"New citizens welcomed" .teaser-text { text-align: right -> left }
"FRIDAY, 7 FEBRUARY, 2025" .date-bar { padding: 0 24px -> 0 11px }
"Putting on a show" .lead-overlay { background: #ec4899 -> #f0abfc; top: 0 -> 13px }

##############################

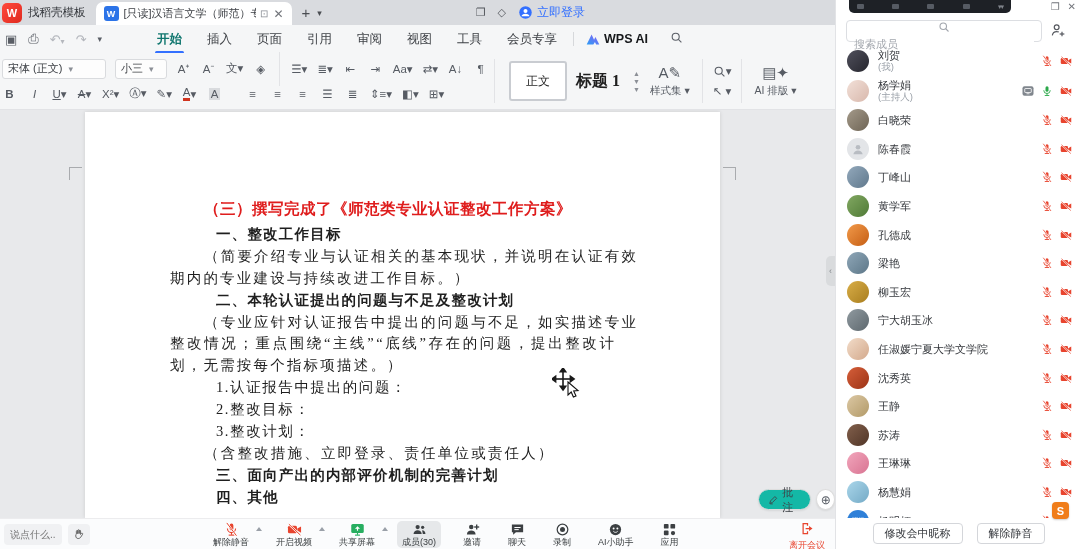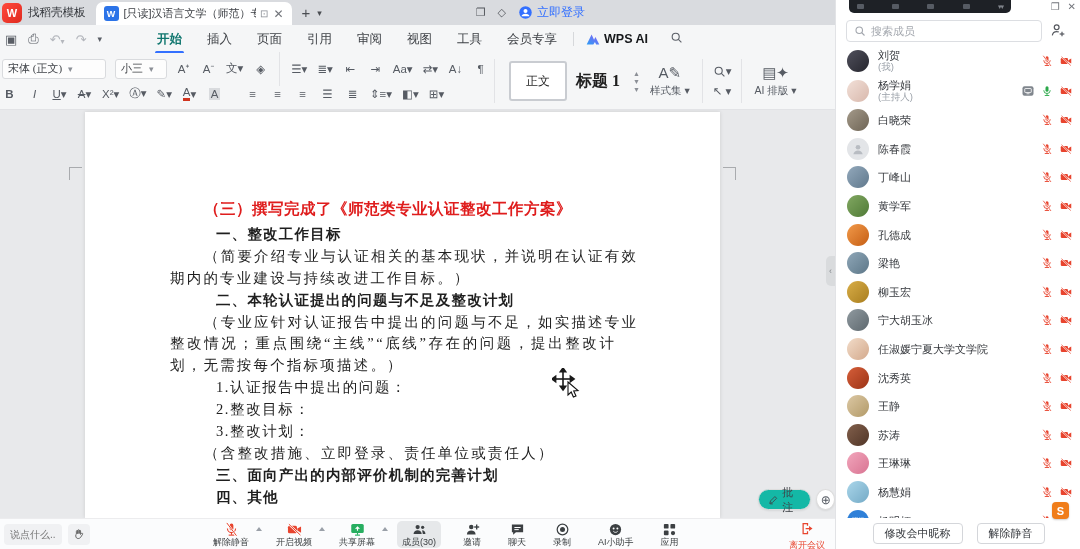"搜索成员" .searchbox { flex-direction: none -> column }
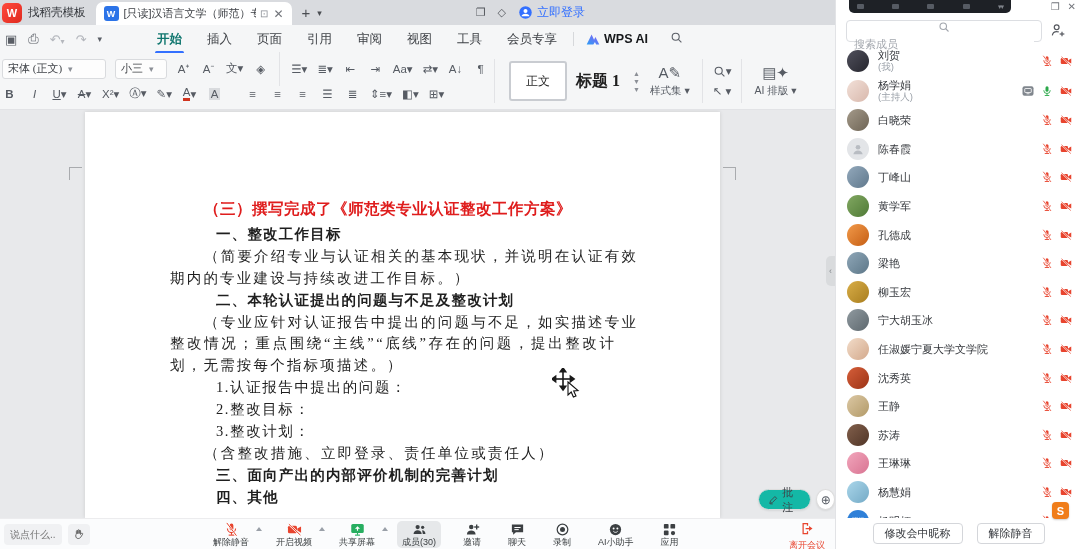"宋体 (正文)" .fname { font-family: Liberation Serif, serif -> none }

##############################

Output the lines above exactly, but only those between the line holding "text-align: right ->" and the line holding "background: #ec4899 ->", inclusive.

» Result of this exercise:
"New citizens welcomed" .teaser-text { text-align: right -> left }
"FRIDAY, 7 FEBRUARY, 2025" .date-bar { padding: 0 24px -> 0 11px }
"Putting on a show" .lead-overlay { background: #ec4899 -> #f0abfc; top: 0 -> 13px }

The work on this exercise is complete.